On Campus

Celebrating National Coming Out Day at HBS

Rainbow Flag

On October 11th, HBS will celebrate National Coming Out Day (NCOD), a non-holiday replete with embroidered rainbow stickers, colorful brochures, and, for RCs replica watches, a thoughtful note from your L&V rep.  But for many, the relevance of NCOD and that of the lesbian, gay, bisexual, transgender experience at HBS remains unclear.

Dating back to the late 1980s, NCOD commemorates the second national lesbian, gay, bisexual, transgendered (LGBT) march on Washington, D.C.- a political rally whose platform included the legal recognition of same-sex couples, increased HIV/AIDS research and education funding, employment protection rights, and an end to apartheid in South Africa.

The world has changed in some significant ways since 1987. Ten nations currently extend marriage equality to same-sex couples. A majority of Fortune 500 corporations include sexual orientation and gender orientation in their non-discrimination policies.

For Garrett Hall (OA), co-president of the LGBTSA, National Coming Out Day is a celebration of being one’s authentic self and engaging the broader community in dialogue: “The rainbows on name placards aren’t just pretty stickers; they symbolize support for a community whose point of difference is initially invisible to others.”

For many LGBT students, being “out” at HBS is a non-issue. One RC remarks, “Everyone in my section seems to roll with it and is comfortable. [Being gay] is not a big deal at all and I’m happy to discuss it in FIELD class.” He expects an academic institution of this caliber to offer an affirming environment with students who are open and somewhat educated on LGBT issues.

However, familiarity with LGBT people is not a given. Another RC is surprised by the amount of “informal educating” he does in his section //www.replicaforbest.co.uk/replica-breitling-watches-sale-for-uk.html. “I find myself coming out more and more here and speaking up for small things,” he notes. “People ask a lot of questions and I’m happy to answer, but I don’t want to be a token or spokesperson. There isn’t just one gay perspective.”

There is no one LGBT experience at HBS. Indeed, the acronym conveniently ties together disparate identities. Some of these identities are largely absent at HBS. To the author’s knowledge there are no transgendered students at HBS and there is currently only one out female in the LGBTSA.

Monné Williams (OF) is aware of her position as a minority among minorities, but like others, sees being a member of the LGBT community as just one of many facets of her identity. “Yes, I am queer. But I’m also a woman, a person of color, and a first-generation college graduate among other things.”

Williams is also a co-president of LGBTSA and embraces the role. “I’m happy to be visible because I want students and prospective students to know that this is a welcome place for lesbians and bisexual women.”
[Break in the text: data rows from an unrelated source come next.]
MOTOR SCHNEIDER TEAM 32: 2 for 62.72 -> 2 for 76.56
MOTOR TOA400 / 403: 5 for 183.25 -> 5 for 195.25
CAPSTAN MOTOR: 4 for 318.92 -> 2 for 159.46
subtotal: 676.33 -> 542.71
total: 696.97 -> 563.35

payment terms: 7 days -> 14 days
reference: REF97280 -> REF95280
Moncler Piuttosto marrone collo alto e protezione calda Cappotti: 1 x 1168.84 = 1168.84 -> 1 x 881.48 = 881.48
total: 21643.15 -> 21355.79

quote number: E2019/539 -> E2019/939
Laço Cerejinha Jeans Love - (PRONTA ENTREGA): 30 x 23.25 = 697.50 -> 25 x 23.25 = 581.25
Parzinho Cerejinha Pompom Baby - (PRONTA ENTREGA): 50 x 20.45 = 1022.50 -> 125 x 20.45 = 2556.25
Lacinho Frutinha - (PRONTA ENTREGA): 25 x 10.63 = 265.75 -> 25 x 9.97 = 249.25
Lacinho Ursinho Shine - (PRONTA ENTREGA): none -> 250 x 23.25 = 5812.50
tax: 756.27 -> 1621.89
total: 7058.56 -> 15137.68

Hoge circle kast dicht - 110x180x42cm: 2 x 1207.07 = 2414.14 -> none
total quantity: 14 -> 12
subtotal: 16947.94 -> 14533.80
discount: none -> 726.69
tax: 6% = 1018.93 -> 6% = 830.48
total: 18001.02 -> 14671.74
Like many aspects of life at HBS, the experiences of these individuals are not necessarily reflective of the world at large in the world at large. One RC reflects, “[At school] being out and gay means I get to go some random diversity recruiting dinner for some company. That’s not really how the world works. There are really important issues facing this community that we don’t discuss at HBS, not even among us in the LGBTSA. We’re too busy talking about banks and consulting firms.”

Facts corroborate these assertions. Gays and lesbians lack employment discrimination protection in 29 states.  According to a 2006 study in the medical journal Pediatrics, gay teens are up to four times more likely to attempt suicide. Homosexuality is explicitly outlawed in over 80 countries and in some extreme cases is punishable by death.

Perhaps closer to the managerial interests of HBS students, there is evidence that hiding one’s sexuality is an impediment to productivity. Hall asserts that being out provides, “a level of authenticity that makes you more valuable as section mate, team member or manager.”  Living a lie, and the preoccupation thereof, demands much energy and time- resources that might be better spent growing a business and achieving personal fulfillment.

Statistically speaking, there must be dozens of HBS students who chose not to disclose their sexuality.  Hall, Williams and others recognize that this is a personal choice.  Rather than a force to push students out of the closet, National Coming Out Day should be seen as one of several ways to jumpstart dialogue, show support and bring awareness to the complex set of issues and challenges that LGBT people face.

Placing a rainbow ribbon on one’s name placard does not instantaneously eradicate homo- or transphobia from HBS or the workplace, but it suggests a level of support and inclusivity for an often-overlooked community.